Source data

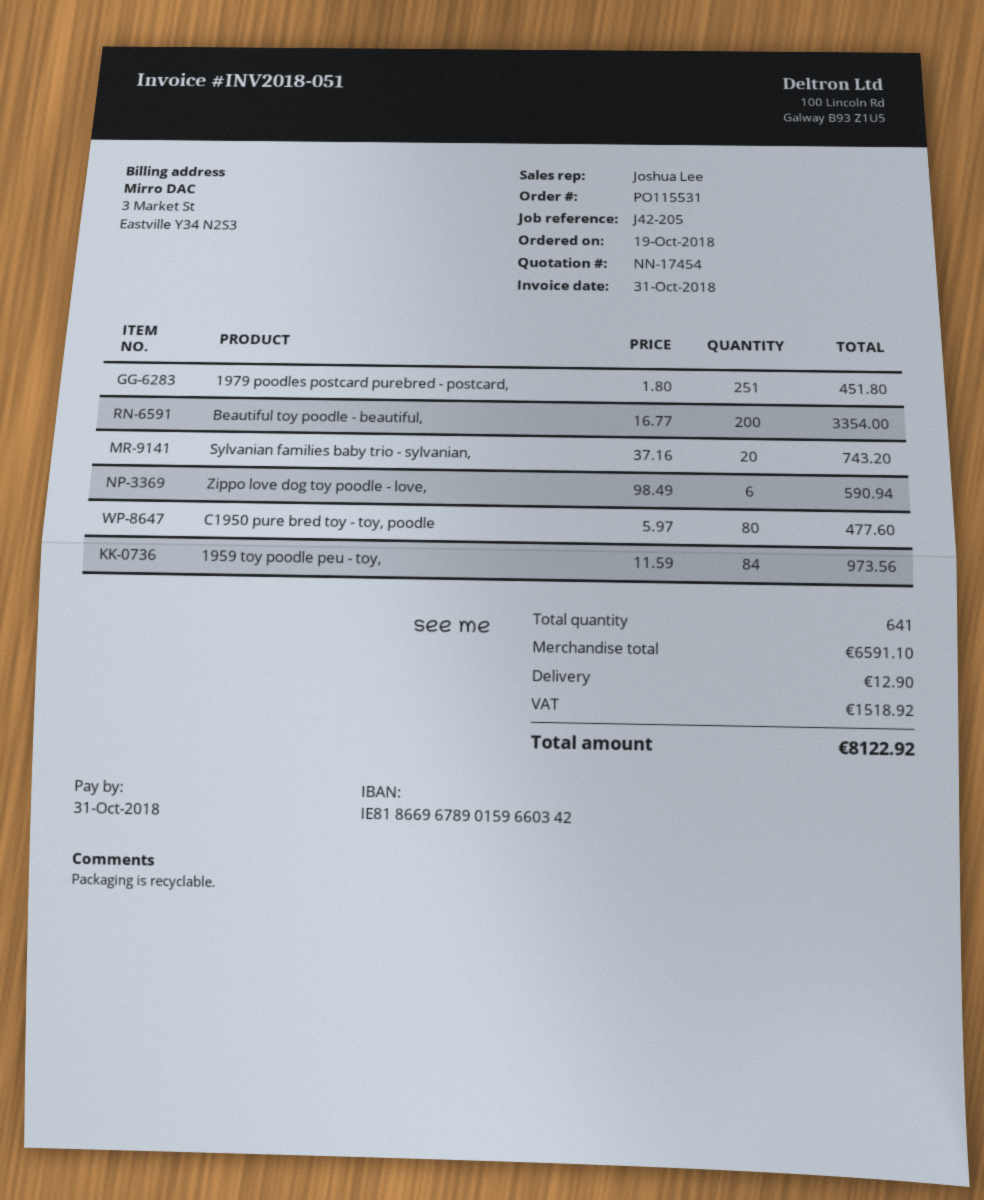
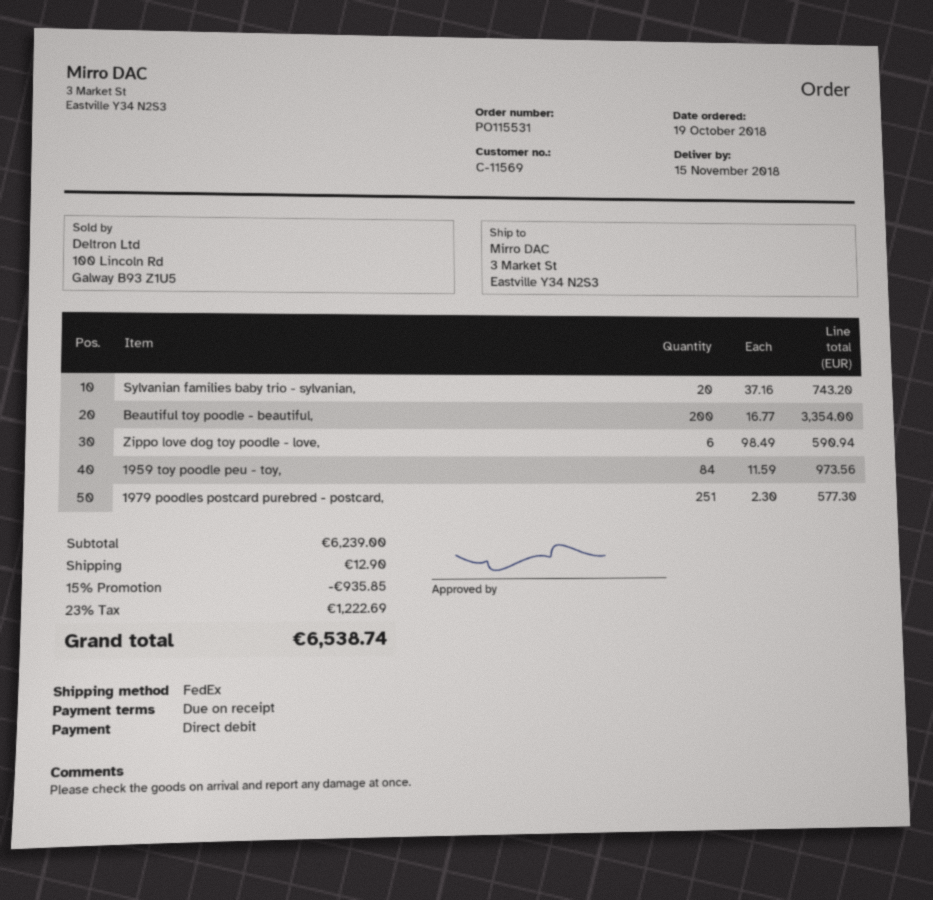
1979 poodles postcard purebred - postcard,: 251 x 1.80 = 451.80 -> 251 x 2.30 = 577.30
C1950 pure bred toy - toy, poodle: 80 x 5.97 = 477.60 -> none
subtotal: 6591.10 -> 6239.00
discount: none -> 15% = 935.85
tax: 1518.92 -> 1222.69
total: 8122.92 -> 6538.74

■ **WORK TASK**: Please output every record above exactly. Leave the pictures out.

■ **EXERCISE SOLUTION**:
1979 poodles postcard purebred - postcard,: 251 x 1.80 = 451.80 -> 251 x 2.30 = 577.30
C1950 pure bred toy - toy, poodle: 80 x 5.97 = 477.60 -> none
subtotal: 6591.10 -> 6239.00
discount: none -> 15% = 935.85
tax: 1518.92 -> 1222.69
total: 8122.92 -> 6538.74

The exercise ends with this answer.